PROMPT: Below are records; output exactly the lines from the one with "(197, 367) none" through their final line.

MATERIAL FOR THIS TASK:
============================================================

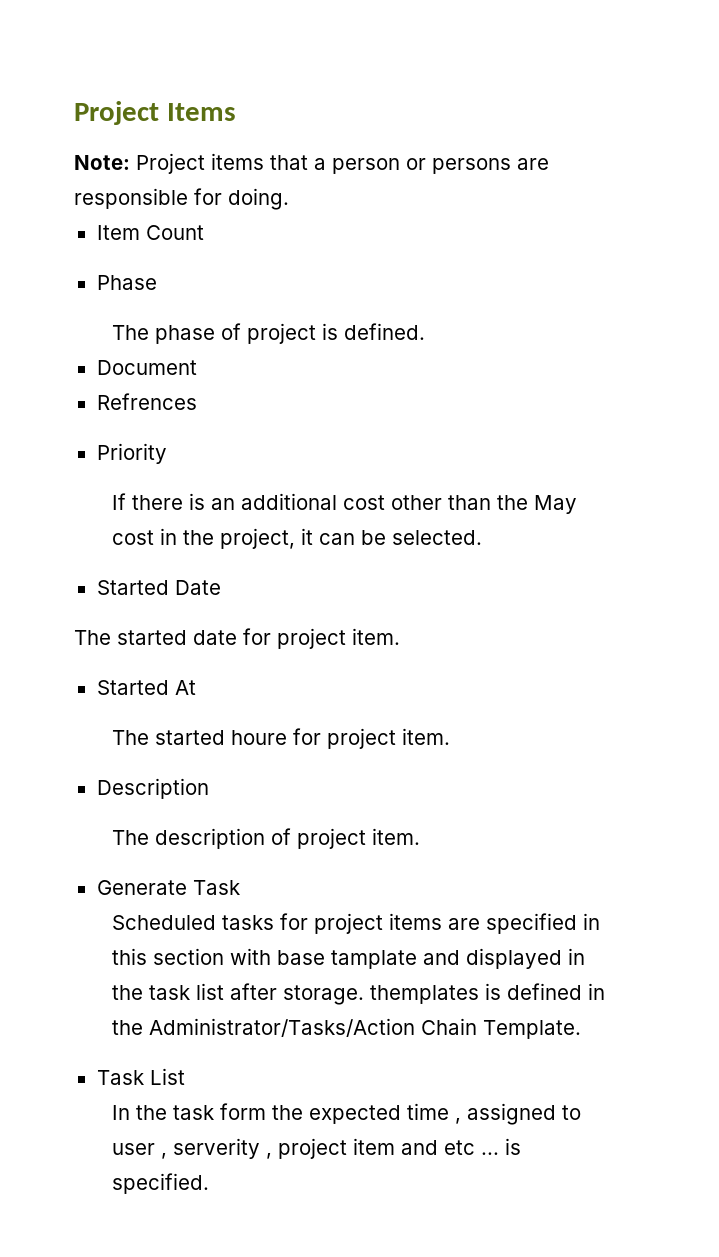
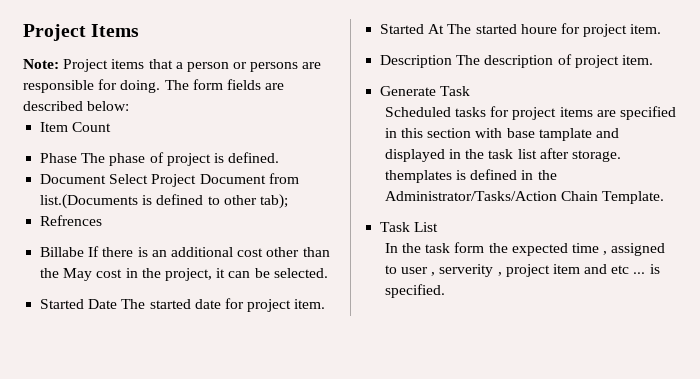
(289, 199) none -> [164,79,285,90] [23,101,130,111] The form fields are described below:
(157, 282) // -> (78, 158) none
(197, 367) none -> [109,173,299,187] [40,194,288,209] Select Project Document from list.(Documents is defined to other tab);
[96,443,167,464] Priority // -> [40,247,85,257] Billabe
(221, 587) // -> (118, 304) none
(196, 687) // -> (445, 29) none
(209, 788) // -> (453, 61) none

============================================================

REPLY:
(197, 367) none -> [109,173,299,187] [40,194,288,209] Select Project Document from list.(Documents is defined to other tab);
[96,443,167,464] Priority // -> [40,247,85,257] Billabe
(221, 587) // -> (118, 304) none
(196, 687) // -> (445, 29) none
(209, 788) // -> (453, 61) none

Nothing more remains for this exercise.